Il n’y a pas de lecture innocente du Discours de la servitude volontaire!

Le Discours s’inscrit dans la tradition rhétorique, celle des grands genres oratoires de l’Antiquité qui relèvent du judiciaire, de l’épidictique et du délibératif. Ce texte révolutionnaire et ambitieux entremêle propositions et digressions sur les origines de la servitude volontaire afin de chercher à comprendre les raisons d’un tel paradoxe.

L’exorde

L’auteur capte l’attention des lecteurs en ouvrant son discours par la citation de deux vers de l’Odyssée du poète Homère . Il souligne ainsi que la servitude est toujours un mal et annonce le propos de son oeuvre et le paradoxe qu’il soulève: pourquoi les êtres humains sont-ils si nombreux à accepter la tyrannie ?

  • L’auteur choisit de ne pas aborder la question des différents régimes politiques.
  • Ce qui l’intéresse avant tout est de comprendre comment il est possible que « tant d’hommes, tant de bourgs, tant de villes, tant de nations endurent quelquefois un tyran seul, qui n’a puissance que celle qu’ils lui donnent ».
  • Il souligne son indignation et son incompréhension devant le phénomène de la servitude qui fait perdre aux êtres humains toute dignité.

La narration

L’auteur écarte deux hypothèses:

  • les hommes accepteraient de se soumettre à un tyran parce qu’ils l’estiment.
  • les hommes s’asservissent par crainte de ce tyran.

L’auteur brosse alors un tableau saisissant de la servitude et affirme que les êtres humains acceptent d’eux-mêmes d’être réduits en esclavage.
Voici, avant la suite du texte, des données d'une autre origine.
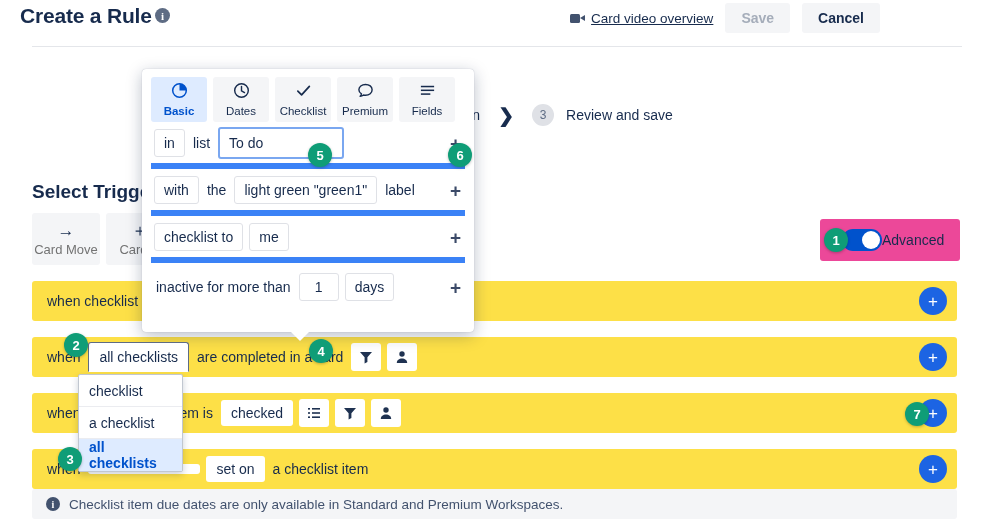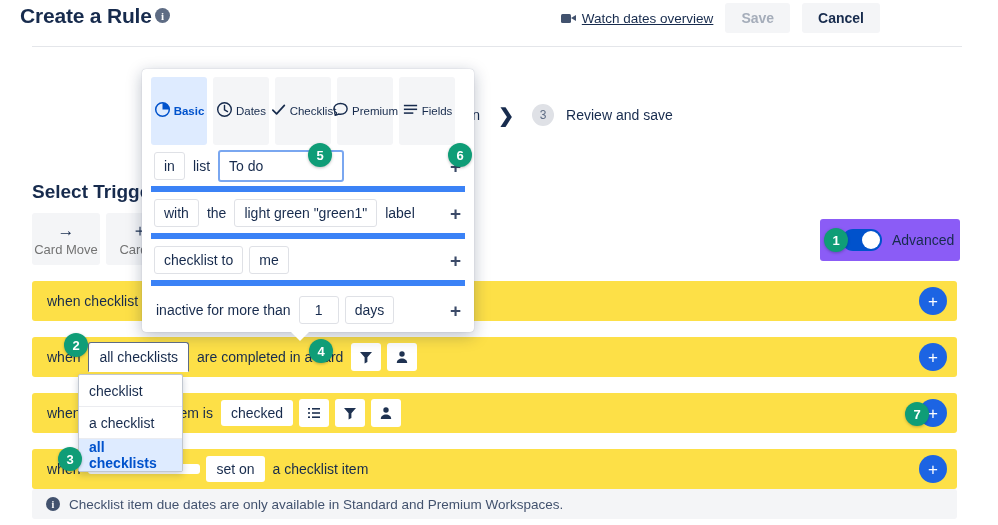--- a/index.html
+++ b/index.html
@@ -94,22 +94,22 @@
     width: 68px; height: 52px; background: #f4f5f7; border-radius: 3px;
     display: flex; flex-direction: column; align-items: center; justify-content: center;
     gap: 3px; cursor: pointer;
   }
   .cat-label { font-size: 13px; color: #737373; white-space: nowrap; }
   .cat-icon { font-size: 17px; line-height: 1; color: #172b4d; }
 
   
   .advanced-wrap {
     position: absolute; left: 820px; top: 219px;
-    width: 140px; height: 42px; background: #8b5cf6; border-radius: 3px;
-    display: flex; align-items: center; gap: 10px; padding-left: 22px;
+    width: 140px; height: 42px; background: #ec4899; border-radius: 3px;
+    display: flex; align-items: center; padding-left: 22px;
   }
   .toggle {
     width: 40px; height: 22px; border-radius: 11px; background: #0052cc;
     position: relative; cursor: pointer; flex: 0 0 auto;
   }
   .toggle .knob {
     position: absolute; right: 2px; top: 2px;
     width: 18px; height: 18px; border-radius: 50%; background: #fff;
   }
   .advanced-label { font-size: 14px; color: #172b4d; }
@@ -169,22 +169,22 @@
     z-index: 50;
   }
   .popup::after {
     content: ""; position: absolute; left: 148px; bottom: -9px;
     width: 0; height: 0;
     border-left: 10px solid transparent; border-right: 10px solid transparent;
     border-top: 10px solid #fff;
   }
   .popup-tabs { display: flex; gap: 6px; padding: 8px 9px 0 9px; }
   .ptab {
-    width: 56px; height: 68px; border-radius: 3px; background: #f4f5f7;
-    display: flex; flex-direction: row; align-items: center; justify-content: center;
+    width: 56px; height: 45px; border-radius: 3px; background: #f4f5f7;
+    display: flex; flex-direction: column; align-items: center; justify-content: center;
     gap: 3px; cursor: pointer;
   }
   .ptab.active { background: #deebff; }
   .ptab.active .ptab-label, .ptab.active .ptab-icon { color: #0052cc; font-weight: 700; }
   .ptab-label { font-size: 11.5px; color: #172b4d; }
   .ptab-icon { font-size: 16px; line-height: 1; color: #172b4d; }
 
   .popup-row {
     position: relative; height: 47px; margin: 0 9px;
     display: flex; align-items: center; font-size: 14px; color: #172b4d;
@@ -240,21 +240,21 @@
 </head>
 <body>
 
 <div class="header">
   <div class="page-title">Create a Rule</div>
   <div class="title-info-icon">i</div>
 
   <div class="header-right">
     <a class="watch-link">
       <span class="video-icon"></span>
-      <span>Watch dates overview</span>
+      <span>Card video overview</span>
     </a>
     <button class="btn btn-save">Save</button>
     <button class="btn btn-cancel">Cancel</button>
   </div>
 </div>
 <div class="header-divider"></div>
 
 <div class="steps">
   <span>Select action</span>
   <span class="chevron">❯</span>

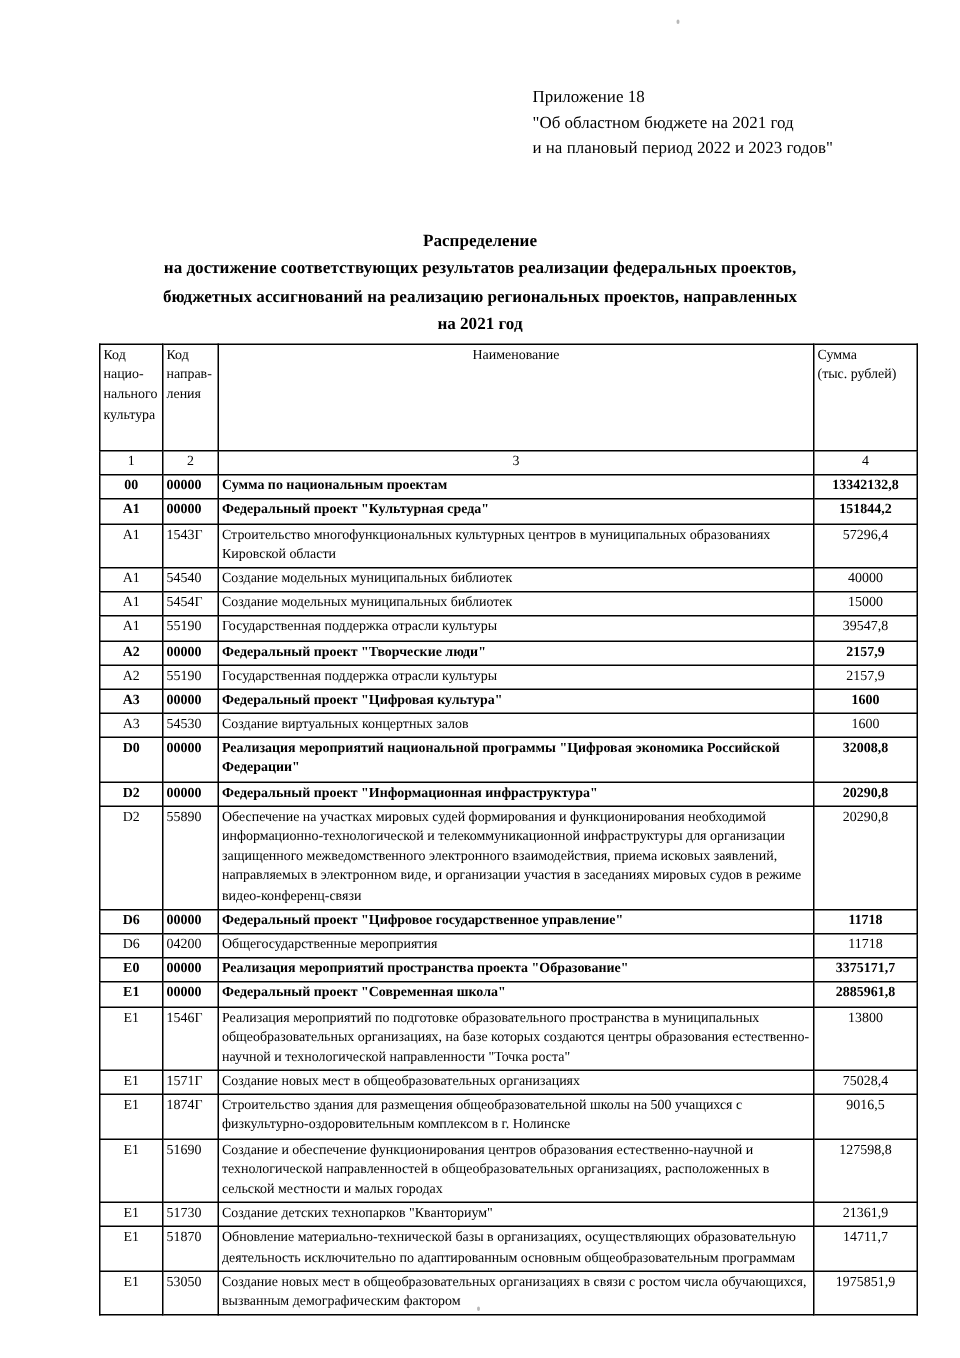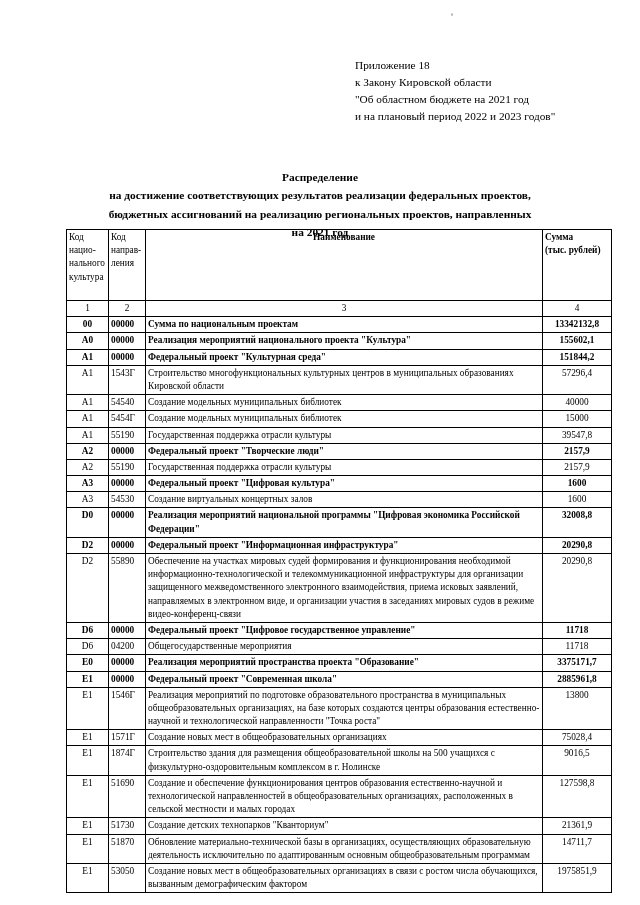--- a/index.html
+++ b/index.html
@@ -32,21 +32,21 @@
     font-size: 11.3px;
     line-height: 1.52;
     text-align: left;
   }
   .doc-header div { white-space: nowrap; }
 
   
   .doc-title {
     position: absolute;
     left: 40px;
-    top: 168px;
+    top: 152px;
     width: 560px;
     text-align: center;
     font-weight: bold;
     font-size: 11.4px;
     line-height: 1.62;
   }
   .doc-title .main-word { display: block; }
 
   
   .table-wrap {
@@ -74,21 +74,21 @@
   col.c4 { width: 69px; }
 
   
   .hdr td {
     vertical-align: top;
     height: 68px;
     font-size: 9.3px;
     padding-top: 4px;
   }
   .hdr .name-cell,
-  .hdr .sum-cell { vertical-align: top; font-weight: bold; }
+  .hdr .sum-cell { vertical-align: top; }
 
   
   .numrow td {
     text-align: center;
     height: 11px;
     padding: 0 2px 1px 2px;
   }
 
   
   .code1 { text-align: center; }
@@ -109,21 +109,20 @@
 </style>
 </head>
 <body>
 
 <div class="page">
 
   <div class="speck s1"></div>
 
   <div class="doc-header">
     <div>Приложение 18</div>
-    <div>к Закону Кировской области</div>
     <div>"Об областном бюджете на 2021 год</div>
     <div>и на плановый период 2022 и 2023 годов"</div>
   </div>
 
   <div class="doc-title">
     <span class="main-word">Распределение</span>
     <span class="main-word">на достижение соответствующих результатов реализации федеральных проектов,</span>
     <span class="main-word">бюджетных ассигнований на реализацию региональных проектов, направленных</span>
     <span class="main-word">на 2021 год</span>
   </div>
@@ -162,26 +161,20 @@
           <td>4</td>
         </tr>
 
       <tr class="bold">
             <td class="code1">00</td>
             <td class="code2">00000</td>
             <td class="name">Сумма по национальным проектам</td>
             <td class="sum">13342132,8</td>
           </tr>
           <tr class="bold">
-            <td class="code1">А0</td>
-            <td class="code2">00000</td>
-            <td class="name">Реализация мероприятий национального проекта "Культура"</td>
-            <td class="sum">155602,1</td>
-          </tr>
-          <tr class="bold">
             <td class="code1">А1</td>
             <td class="code2">00000</td>
             <td class="name">Федеральный проект "Культурная среда"</td>
             <td class="sum">151844,2</td>
           </tr>
           <tr>
             <td class="code1">А1</td>
             <td class="code2">1543Г</td>
             <td class="name">Строительство многофункциональных культурных центров в муниципальных образованиях Кировской области</td>
             <td class="sum">57296,4</td>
La servitude est donc présentée comme un état pitoyable, très difficile d’expliquer rationnellement: si les hommes voulaient vraiment être libres, ils le seraient.

Narration du discours par Magali VAN KELST

Le développement

Il convient donc de chercher comment cet asservissement volontaire a pu ainsi s’enraciner en l’homme, alors même que la servitude va à l’encontre des lois de la nature.

Premier argument: les être humains laissent leur nature originelle, qui est d’être libres, se corrompre avec le temps. Cet asservissement volontaire s’explique par l’influence de la coutume et par l’habitude qui dénaturent l’homme. A force de vivre asservis, ils oublient leur désir de liberté et s’accoutument à la servitude.

Deuxième argument: le tyran excelle à endormir la vaillance des hommes, en leur proposant des divertissements et des plaisirs faciles. Le peuple se laisse ainsi manipuler.

Dernier argument (ressort essentiel de la tyrannie): la domination du tyran s’appuie sur une subtile hiérarchisation des conseillers et des courtisans, oeuvrant par intérêt, qui sont ainsi asservis les uns aux autres. Dans cette pyramide hiérarchique, chacun tient l’autre sous le joug de sa domination. Il s’agit d’une véritable chaine de servitude.

La péroraison

La tyrannie est contraire à Dieu, et l’être humain doit se former pour s’élever moralement. C’est en « apprenant à bien faire » qu’il échappera au piège insidieux de la servitude volontaire.